For instance, even a memory regression of 1 percent has high stability and computational cost implications on its production system. It must be detected and blocked as soon as possible. Erez covers the evolution of Facebook Lite, starting from a time when it was challenged by memory regressions that made it vulnerable, through building a scalable and advanced memory analysis infrastructure, to providing high-granularity memory visibility to developers and eventually enabling them to advance its service to optimal efficiency and secure memory wins.
The challenge to align data points at scale
Ron Konigsberg, Chief Architect, Singular
Singular combines data pulled periodically from 2,500-plus sources and streamlined data received in real time. Joining these data sets creates a few unique challenges. Among these are frequent changes in periodic data pulled from different sources, affecting real-time data retroactively. Another challenge includes the untimely arrival of periodic and real-time data, navigating the need to align and match them. Ron shares some of the tricks Singular has used to keep the data aligned at scale, including separating frequently and infrequently changed data to streamline alignment, detecting changes in the data using consistent hashing and storing data to efficiently apply changes with bz2 inline-block edit optimization.
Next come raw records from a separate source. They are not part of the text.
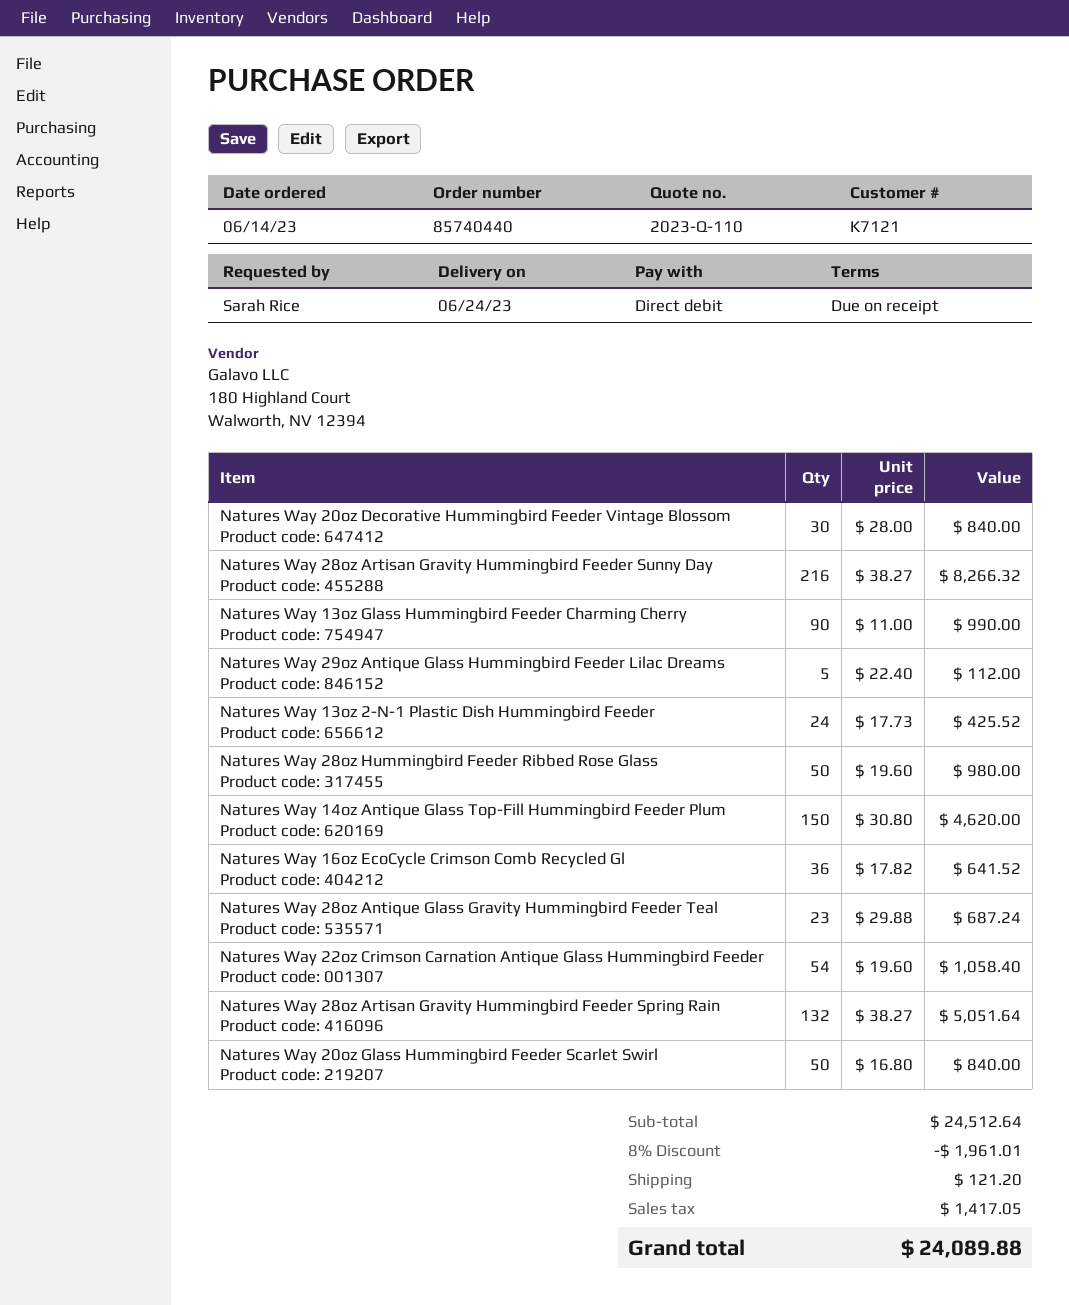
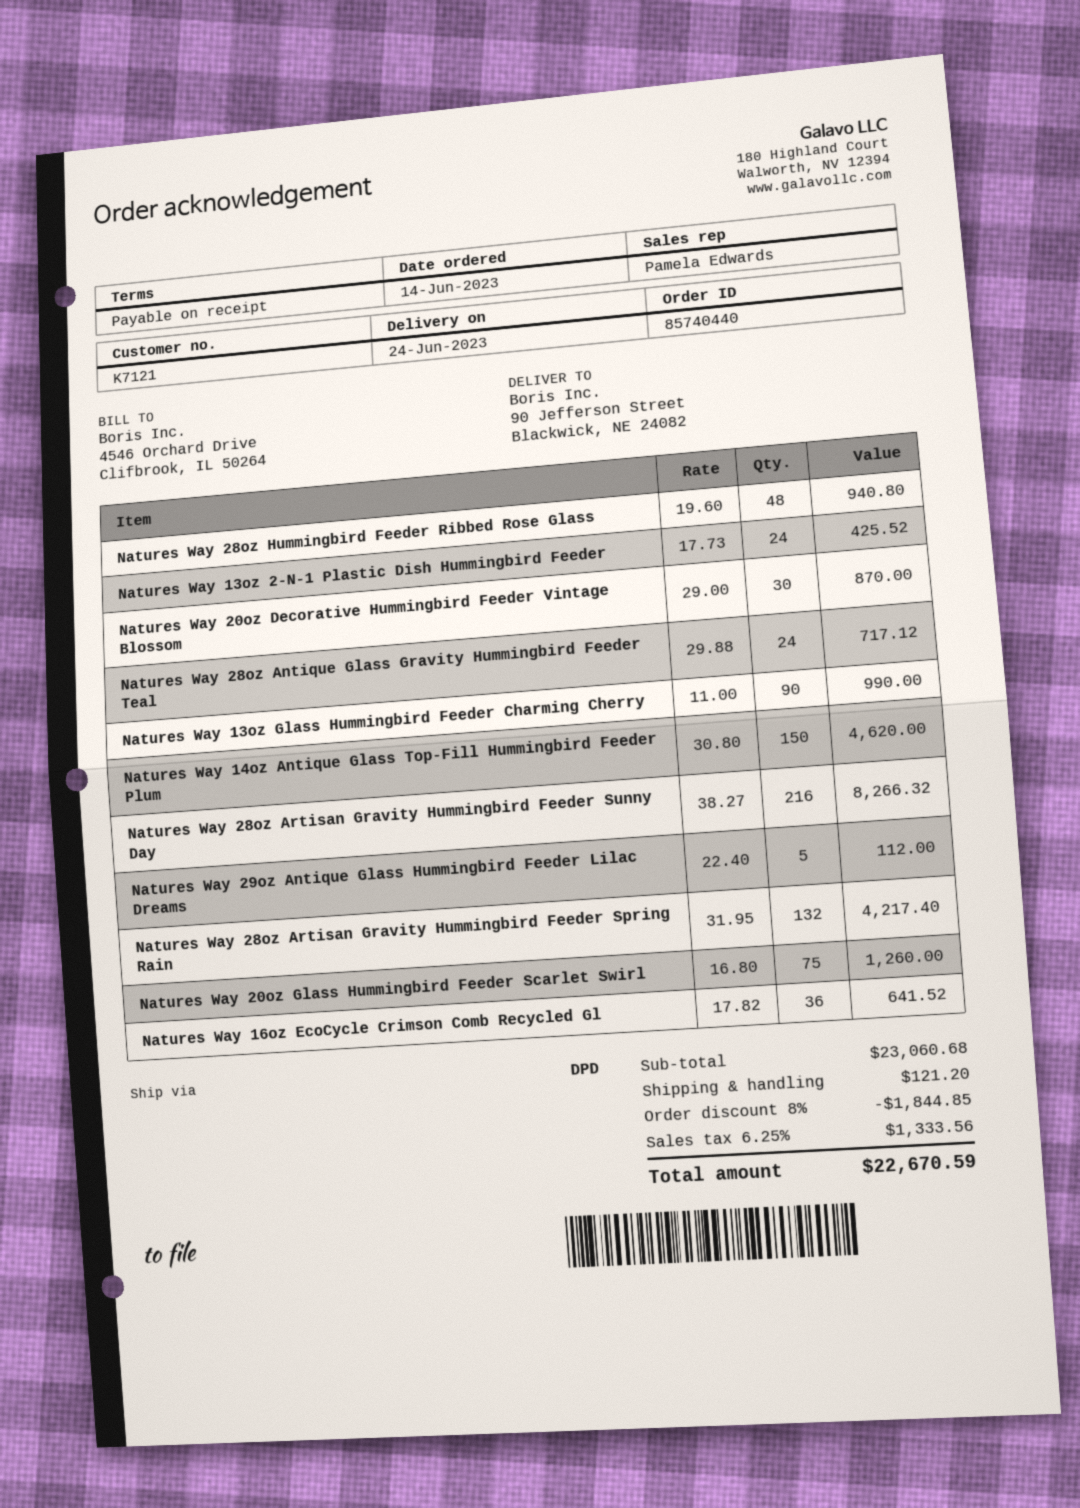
Natures Way 20oz Decorative Hummingbird Feeder Vintage Blossom: 30 x 28.00 = 840.00 -> 30 x 29.00 = 870.00
Natures Way 28oz Hummingbird Feeder Ribbed Rose Glass: 50 x 19.60 = 980.00 -> 48 x 19.60 = 940.80
Natures Way 28oz Antique Glass Gravity Hummingbird Feeder Teal: 23 x 29.88 = 687.24 -> 24 x 29.88 = 717.12
Natures Way 22oz Crimson Carnation Antique Glass Hummingbird Feeder: 54 x 19.60 = 1058.40 -> none
Natures Way 28oz Artisan Gravity Hummingbird Feeder Spring Rain: 132 x 38.27 = 5051.64 -> 132 x 31.95 = 4217.40
Natures Way 20oz Glass Hummingbird Feeder Scarlet Swirl: 50 x 16.80 = 840.00 -> 75 x 16.80 = 1260.00
subtotal: 24512.64 -> 23060.68
discount: 8% = 1961.01 -> 8% = 1844.85
tax: 1417.05 -> 1333.56
total: 24089.88 -> 22670.59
Monorepos: Moving fast in a huge repository
Durham Goode, Software Engineer, Facebook
Keeping all of your code in a single repository has huge benefits but comes with equally huge obstacles. Durham discusses the challenges Facebook has faced within its codebase, and how it’s radically extending its source control system in order to enable the entire ecosystem of developer tools to remain fast in the face of growth at scale. He introduces the concept of a monorepo, providing a rough idea of Facebook’s repository scale, and the problems it causes in development. He concludes with a few source control innovations they’ve made to tackle these challenges.
Operating low-latency fraud prevention systems at scale
Re’em Bensimhon, Principal Engineer, Forter
Forter engineers are on a mission to build the foundation for a more credible internet by blocking fraudsters and abusers on e-commerce platforms. To achieve that, they need to take millions of high-risk, low-latency decisions per day while processing billions of events. Re’em shares their efforts, doing all this with a very lean and mean R&D team. He explains how they’ve had to invent many solutions from the ground up, and he shares the insights they’ve gained along the way.
Detection & alerting at Facebook: Detecting significant metric movements at Scale
Ben Southgate, Software Engineer, Facebook
Monitoring metrics for any significant movements is key to detecting problems with systems and products. Ben provides an overview of Facebook’s detection and alerting framework. He covers the scale in the number of time series they monitor, the different detection algorithms they offer (rule-based and ML-based), and the ability to auto-slice data along multiple dimensions to identify deeper issues. Deriving signal without being inundated with noise is important at Facebook scale, so they’ve built tools to empower teams to maintain a high signal-to-noise ratio. To cater to future scale needs, they’re currently focused on automatic monitoring: proactively logging and monitoring the right metrics for different artifacts, proactively analyzing any flagged events, and hopefully predicting potential critical incidents.